Теперь почти каждый день я прокручивал в своем воображении свою любимую кинокартину, 13 Rue Madeleine («Дом 13 по улице Мадлен»). Это была история группы коммандос, которая десантировалась в оккупированной Франции и вступила в схватку с Гестапо. На своих приватных киносеансах я побывал несколько раз. И обнаружил, что каждый новый раз, когда я «просматривал» фильм, то вспоминал больше деталей – и через некоторое время был готов написать уже практически весь сценарий.
Я также начал читать себе лекции по географии – вспоминая все, что мог, об осадках, населении земли, промышленности, растительности, реках, городах, политических системах стран и т.д. И я продолжал и продолжал дрессировку охранников, заставляя их думать, что под своей шляпой я продолжаю бодрствовать. Прошло совсем немного времени, и я дал им промежуточную контрольную работу, а затем провел и выпускной экзамен. Они все их прошли, за исключением той мерзкой старой жабы – я просто махнул рукой на нее. Таким образом, вскоре я смог спать урывками по полчаса, а с молодым комсомольцем я мог позволить себе два часа сна – так долго, как только был способен сидеть во сне прямо.
На этом месте я могу предположить, как мне кажется, что чувствует читатель этой книги. Облегчение. «Он сделал это. Теперь все в порядке».

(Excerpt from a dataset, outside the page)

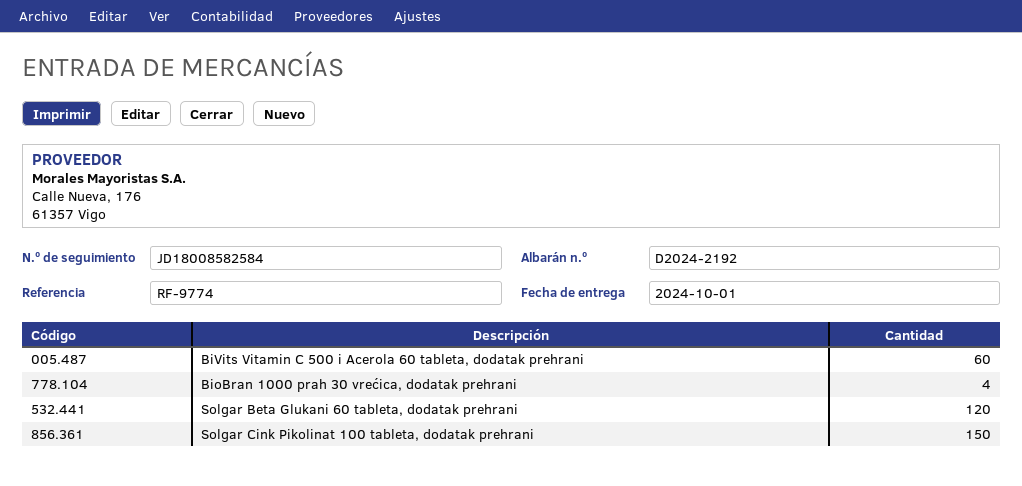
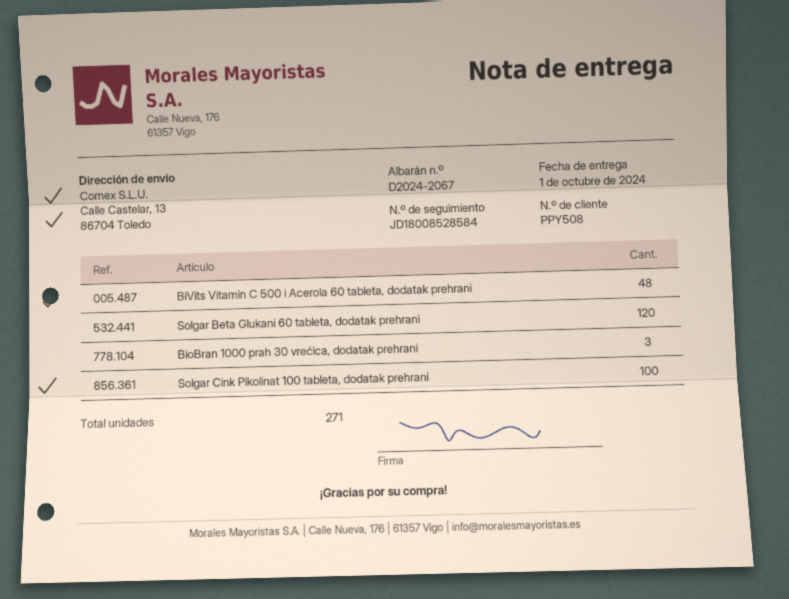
delivery note number: D2024-2192 -> D2024-2067
tracking number: JD18008582584 -> JD18008528584
BiVits Vitamin C 500 i Acerola 60 tableta, dodatak prehrani: 60 -> 48
BioBran 1000 prah 30 vrećica, dodatak prehrani: 4 -> 3
Solgar Cink Pikolinat 100 tableta, dodatak prehrani: 150 -> 100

Я, частично, чувствовал то же самое. Облегчение – безусловно, и уверенность, что теперь я смогу выжить. Но во всем этом была и другая сторона. Как только Сидоров стал избивать меня, я четко осознал, что пробуду в тюрьме еще долгое время. Я не думал о конкретном периоде времени, и уж точно не думал, что это будет до конца моей жизни. Но я знал, что скоро это не закончится. Я понимал, что грядут новые избиения, и что мне придется сильно страдать. Я знал, что должен готовиться к встрече с этой угрозой, и понимание этого отдавалось холодом у меня внутри. Два или три часа сна, которые мне удавалось урвать днем, лишь едва помогали мне не сломаться. Я постоянно испытывал голод. Сильно исхудал. Когда мне выдали мою шляпу, то тот ад, в котором я находился, стал адом, в котором я мог выжить, но при этом он по-прежнему оставался адом. Думаю, что именно в это время мои глаза и рот начали собираться в ту мрачную гримасу, которая до сих пор остается обычным выражением моего лица – за исключением моментов, когда я радуюсь чему-либо или смеюсь. Хотя мне говорят, что даже когда я смеюсь, следы этой гримасы все еще остаются в уголках моих глаз. Моя железная маска никогда с тех пор не покидала меня, и я уверен, что теперь уже никогда не покинет.